Task goal
Your answer must be a single number: the count of lines in the entries below that hold "here".

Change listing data
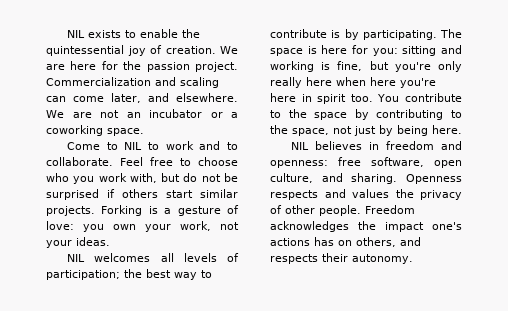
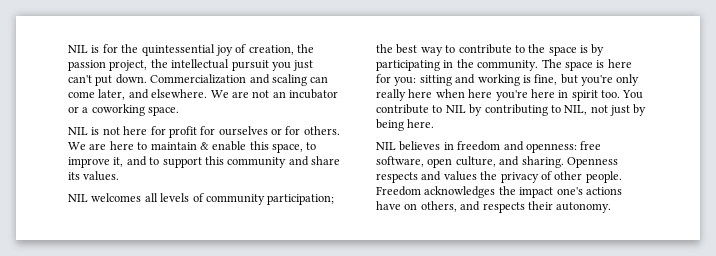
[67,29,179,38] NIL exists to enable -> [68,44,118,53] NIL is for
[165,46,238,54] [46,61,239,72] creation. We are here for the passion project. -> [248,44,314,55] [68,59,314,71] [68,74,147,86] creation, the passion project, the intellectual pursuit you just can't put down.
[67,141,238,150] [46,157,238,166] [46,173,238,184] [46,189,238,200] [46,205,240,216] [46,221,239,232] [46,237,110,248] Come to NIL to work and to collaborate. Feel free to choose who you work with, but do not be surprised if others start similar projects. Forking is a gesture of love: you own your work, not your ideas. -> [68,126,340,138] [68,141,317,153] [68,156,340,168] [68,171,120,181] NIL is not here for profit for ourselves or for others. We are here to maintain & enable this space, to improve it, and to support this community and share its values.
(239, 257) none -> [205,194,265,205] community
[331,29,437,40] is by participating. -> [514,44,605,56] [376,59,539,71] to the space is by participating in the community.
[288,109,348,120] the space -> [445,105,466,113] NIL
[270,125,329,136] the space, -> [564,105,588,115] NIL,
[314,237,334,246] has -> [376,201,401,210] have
---
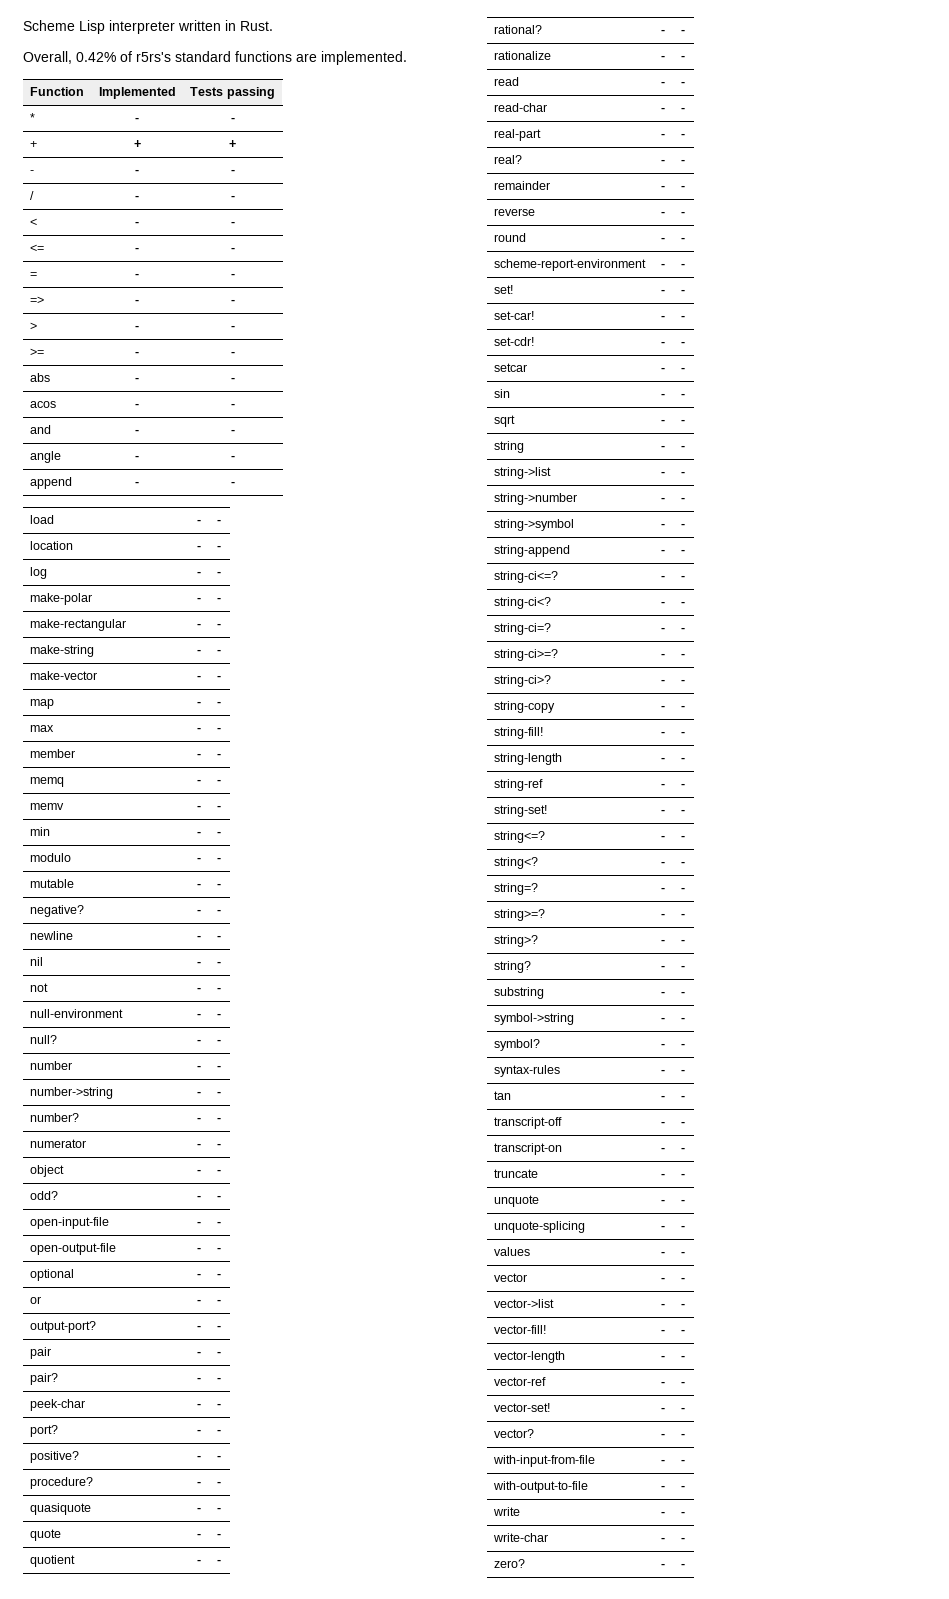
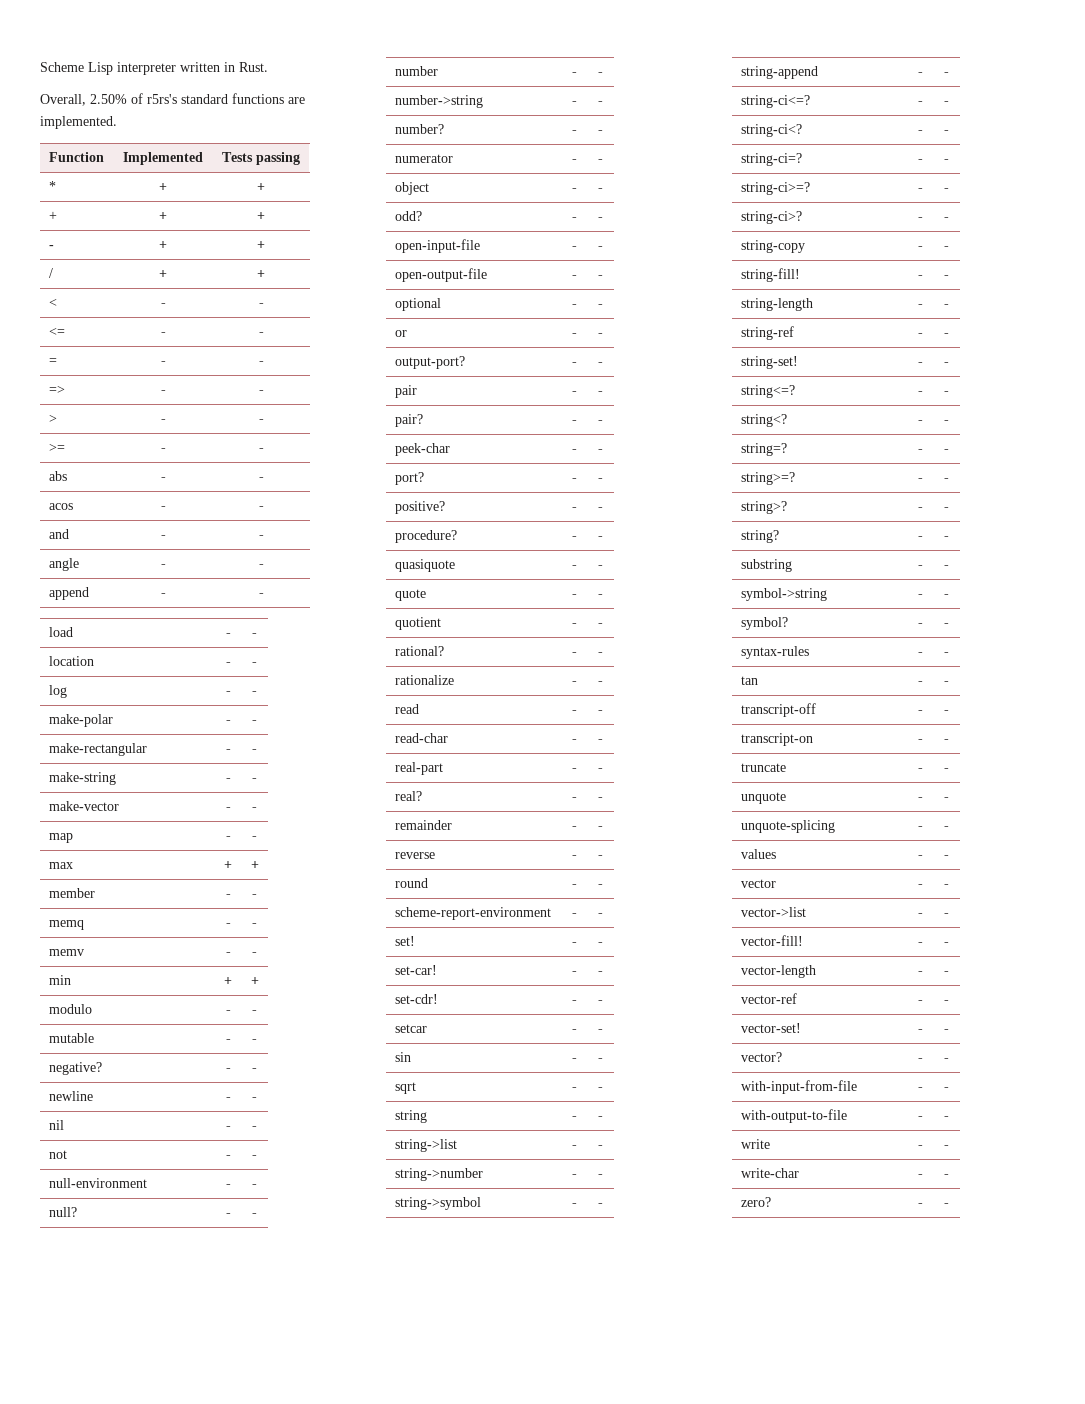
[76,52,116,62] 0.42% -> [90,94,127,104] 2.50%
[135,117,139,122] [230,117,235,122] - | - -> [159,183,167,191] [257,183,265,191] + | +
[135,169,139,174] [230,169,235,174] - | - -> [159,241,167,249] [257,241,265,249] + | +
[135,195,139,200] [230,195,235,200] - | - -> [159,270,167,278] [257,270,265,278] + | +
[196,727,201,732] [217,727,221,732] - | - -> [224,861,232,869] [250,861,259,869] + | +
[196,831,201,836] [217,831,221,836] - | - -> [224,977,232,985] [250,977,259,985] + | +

Task answer
2